Yu Yang , Yuwei Chen Yuling Chen and Wei Bi
Abstract: The state-of-the-art universal steganalysis method, spatial rich model (SRM),and the steganalysis method using image quality metrics (IQM) are both based on image residuals, while they use 34671 and 10 features respectively. This paper proposes a novel steganalysis scheme that combines their advantages in two ways. First, filters used in the IQM are designed according to the models of the SRM owning to their strong abilities for detecting the content adaptive steganographic methods. In addition, a total variant (TV)filter is also used due to its good performance of preserving image edge properties during filtering. Second, due to each type of these filters having own advantages, the multiple filters are used simultaneously and the features extracted from their outputs are combined together. The whole steganalysis procedure is removing steganographic noise using those filters, then measuring the distances between images and their filtered version with the image quality metrics, and last feeding these metrics as features to build a steganalyzer using either an ensemble classifier or a support vector machine. The scheme can work in two modes, the single filter mode using 9 features, and the multi-filter mode using 639 features.
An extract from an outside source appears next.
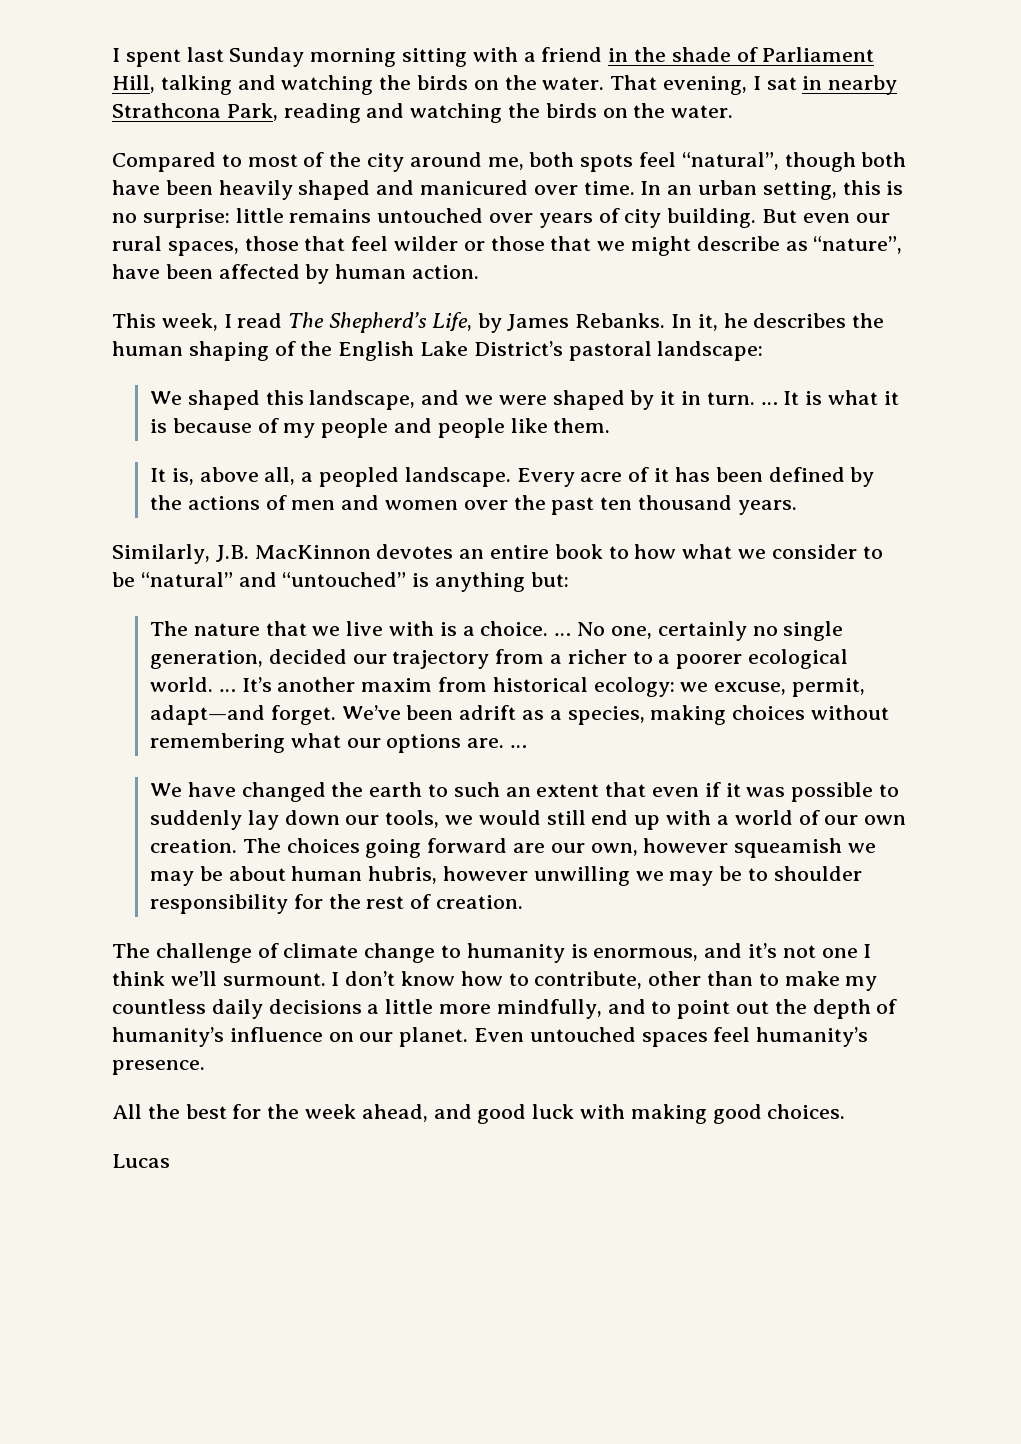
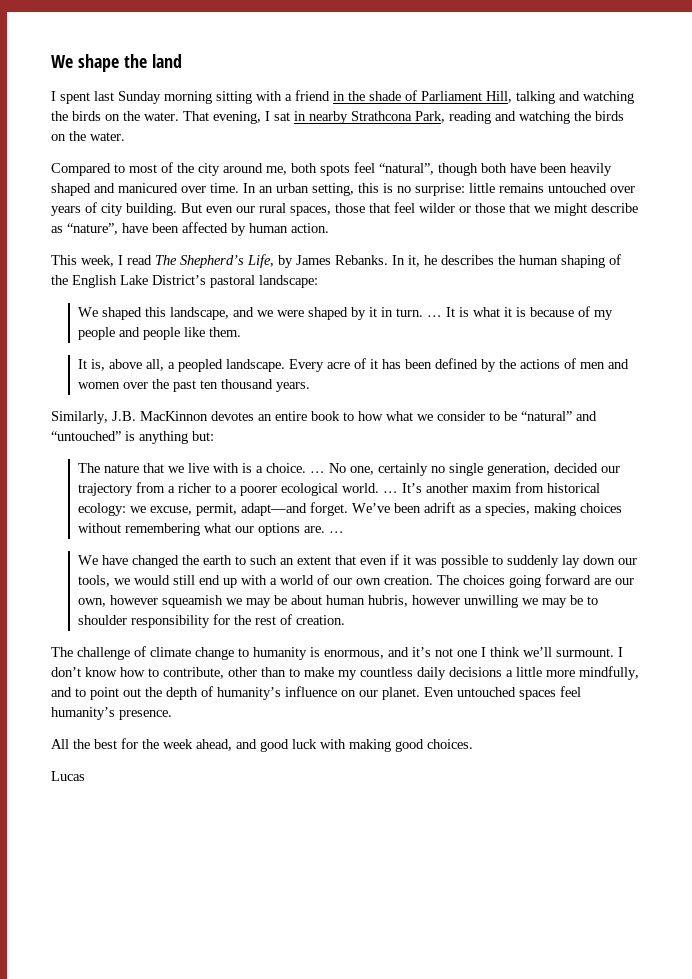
+ We shape the land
We compared the performance of the proposed method, the SRM and the maxSRMd2. The maxSRMd2 is the improved version of the SRM. The simulated results show that the proposed method that worked in the multi-filter mode was about 10% more accurate than the SRM and maxSRMd2 when the data were globally normalized, and had similar performance with the SRM and maxSRMd2 when the data were locally normalized.
Keywords: Image steganalysis, IQM, SRM, total variation, universal image steganalysis.
Methods that can discover steganographic images are called steganalysis algorithms [Ker(2007a, 2007b); Li, Zeng and Yang (2008); Peony (2007); Ker and Lubenko (2009); Xia,Wang, Sun et al. (2016, 2014)]. The steganalysis methods that are not limited to detect the particular information hiding tools are universal steganalysis algorithms, or blind steganalysis algorithms [Tan and Li (2014); Chen and Shi (2008); Broda, Levicky,Banoci et al. (2014)]. Here, the term universal means that the methods are effective for many different steganography algorithms and the term blind emphasizes that the analysis is carried out without the knowledge of the used hiding methods.
Considering the rapid speed at which the variant or new hiding methods have spawned,the universal steganalysis methods are very important to identify potential threats from messages covered by huge amount of images on the internet. A universal steganalysis method should detect as many steganography methods and should have as low dimension of a feature vector as it can. However, current blind steganalysis methods are not yet good enough in these regards.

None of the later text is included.